大山誠一郎 「和山夜羽の5W1H事件簿」

 小学生の大介が初めての一人旅で乗車した列車は、一両を迷路に改造した迷宮号。楽しみに乗り込んだ大介だが、後ろの席の乗客が突然体調を崩してしまう。「毒を摂取されたようです」と推理したのは、ぶかぶかの制服をまとった和山夜羽という車掌だった。一見、能天気に見える彼女だったが、次第に謎への筋道をつけていく。

佐々木敦 「成熟の喪失 庵野秀明とその時代」

「エヴァンゲリオン」新旧劇場版から「シン・ゴジラ」「シン・ウルトラマン」「シン・仮面ライダー」まで庵野秀明の劇場公開作品を貫くモチーフから、江藤淳が設定した「成熟」と「喪失」という問題系を読み替える試み。
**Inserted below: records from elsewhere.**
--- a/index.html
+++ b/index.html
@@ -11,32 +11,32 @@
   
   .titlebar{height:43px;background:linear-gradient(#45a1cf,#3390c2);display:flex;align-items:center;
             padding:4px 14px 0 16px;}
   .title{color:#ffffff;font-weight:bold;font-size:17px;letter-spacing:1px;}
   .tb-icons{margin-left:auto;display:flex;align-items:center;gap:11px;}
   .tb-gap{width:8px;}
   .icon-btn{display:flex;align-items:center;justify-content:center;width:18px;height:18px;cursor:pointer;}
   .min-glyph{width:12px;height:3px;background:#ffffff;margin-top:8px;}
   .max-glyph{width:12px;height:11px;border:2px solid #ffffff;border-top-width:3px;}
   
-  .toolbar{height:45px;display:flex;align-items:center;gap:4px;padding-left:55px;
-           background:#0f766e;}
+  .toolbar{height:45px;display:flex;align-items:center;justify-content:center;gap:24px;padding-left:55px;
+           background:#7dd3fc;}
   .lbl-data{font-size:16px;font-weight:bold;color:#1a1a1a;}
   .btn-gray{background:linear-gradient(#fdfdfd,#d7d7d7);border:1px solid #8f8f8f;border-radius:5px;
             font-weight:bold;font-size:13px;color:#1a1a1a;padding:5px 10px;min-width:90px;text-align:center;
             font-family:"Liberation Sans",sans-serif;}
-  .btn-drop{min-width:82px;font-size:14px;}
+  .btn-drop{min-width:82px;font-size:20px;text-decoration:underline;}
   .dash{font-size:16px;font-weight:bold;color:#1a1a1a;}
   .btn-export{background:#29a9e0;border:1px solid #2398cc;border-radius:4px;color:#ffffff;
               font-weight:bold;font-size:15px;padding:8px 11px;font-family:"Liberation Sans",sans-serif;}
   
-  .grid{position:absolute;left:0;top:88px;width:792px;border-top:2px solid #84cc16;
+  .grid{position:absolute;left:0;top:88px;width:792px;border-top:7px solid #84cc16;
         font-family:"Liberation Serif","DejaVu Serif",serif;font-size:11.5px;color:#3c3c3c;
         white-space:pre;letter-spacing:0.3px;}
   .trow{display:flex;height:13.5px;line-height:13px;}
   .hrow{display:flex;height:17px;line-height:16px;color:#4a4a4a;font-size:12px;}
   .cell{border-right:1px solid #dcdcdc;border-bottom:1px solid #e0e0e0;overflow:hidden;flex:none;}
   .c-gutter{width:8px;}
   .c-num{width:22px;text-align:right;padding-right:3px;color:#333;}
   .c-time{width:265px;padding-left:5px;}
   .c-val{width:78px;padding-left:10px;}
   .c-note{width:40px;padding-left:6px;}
50年にわたって問い直されてきた、日本における「成熟」を現代にアップデートする渾身の評論、堂々完結。

◆インタビュー/対談

塩田武士 「「虚」の中で「実」と出会う」

 塩田武士、衝撃の最新長編『存在のすべてを』を語る! 警察関係者の証言を元に書かれた冒頭の圧倒的な誘拐劇、ベテラン新聞記者の矜持、美術界の黒い内幕、最終的に辿り着く圧倒的なエンディング――現実を凝視することから生まれた、類を見ない社会派エンタメの誕生までの道程。
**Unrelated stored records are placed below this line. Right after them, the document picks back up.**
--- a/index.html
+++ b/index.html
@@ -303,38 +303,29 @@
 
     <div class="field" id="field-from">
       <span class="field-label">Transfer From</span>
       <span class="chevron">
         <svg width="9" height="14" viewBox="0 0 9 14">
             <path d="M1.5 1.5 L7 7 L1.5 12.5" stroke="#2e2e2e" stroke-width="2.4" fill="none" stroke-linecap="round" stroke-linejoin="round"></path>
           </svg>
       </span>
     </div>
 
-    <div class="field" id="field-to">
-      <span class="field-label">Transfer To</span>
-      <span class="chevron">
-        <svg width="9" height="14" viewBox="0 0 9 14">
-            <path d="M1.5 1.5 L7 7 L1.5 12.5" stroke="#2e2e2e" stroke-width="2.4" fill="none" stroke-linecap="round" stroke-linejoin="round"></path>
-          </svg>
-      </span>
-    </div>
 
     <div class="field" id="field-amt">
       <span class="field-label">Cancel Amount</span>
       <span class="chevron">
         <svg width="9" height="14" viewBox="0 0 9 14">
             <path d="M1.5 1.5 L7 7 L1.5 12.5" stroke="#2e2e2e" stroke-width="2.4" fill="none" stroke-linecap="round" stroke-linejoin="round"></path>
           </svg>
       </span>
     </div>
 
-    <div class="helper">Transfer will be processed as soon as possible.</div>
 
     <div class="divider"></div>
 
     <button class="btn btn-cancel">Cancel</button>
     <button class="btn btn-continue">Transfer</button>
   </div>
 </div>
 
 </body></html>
西加奈子×宮内悠介 「クリシェと向き合い、小説を再発見する」

 夏季号に一挙掲載した『ラウリ・クースクを探して』が、はやくも単行本化し8月21日に発売されたばかりの宮内悠介さんと、その単行本に推薦文を寄せた西加奈子さんによる対談は、自分に近い人物を主人公に据えるとき、クリシェを小説でどう扱うかなど、「書くということ」を巡る充実の内容です。
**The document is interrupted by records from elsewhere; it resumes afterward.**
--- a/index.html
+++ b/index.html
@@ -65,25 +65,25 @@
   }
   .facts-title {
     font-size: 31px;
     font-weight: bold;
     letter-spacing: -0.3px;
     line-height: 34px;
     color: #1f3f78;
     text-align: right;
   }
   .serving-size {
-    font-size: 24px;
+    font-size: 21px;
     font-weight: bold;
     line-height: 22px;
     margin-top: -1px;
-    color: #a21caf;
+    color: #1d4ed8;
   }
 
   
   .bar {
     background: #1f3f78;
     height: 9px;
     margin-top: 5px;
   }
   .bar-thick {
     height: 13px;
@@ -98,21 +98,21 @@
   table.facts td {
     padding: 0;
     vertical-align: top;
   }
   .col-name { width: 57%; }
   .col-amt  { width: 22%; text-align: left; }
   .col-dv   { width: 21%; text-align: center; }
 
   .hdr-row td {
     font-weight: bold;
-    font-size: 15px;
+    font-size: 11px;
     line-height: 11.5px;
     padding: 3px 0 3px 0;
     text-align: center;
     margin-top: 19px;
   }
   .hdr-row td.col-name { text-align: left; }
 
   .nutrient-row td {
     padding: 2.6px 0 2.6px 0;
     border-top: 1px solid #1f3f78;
朝井リョウ×奥山由之 「"最初の自分"を迎えに行く」

 デビューから現在まで「時代のトップランナー」として駆け抜けてきた小説家と写真家。公私にわたって親交のある二人が、10年以上にわたるキャリアを振り返りながら、新たな扉の向こう側にあるものをすべてさらけ出す! ジャンルを超えて響き合いながら、表現することの核心へと迫る赤裸々な対話。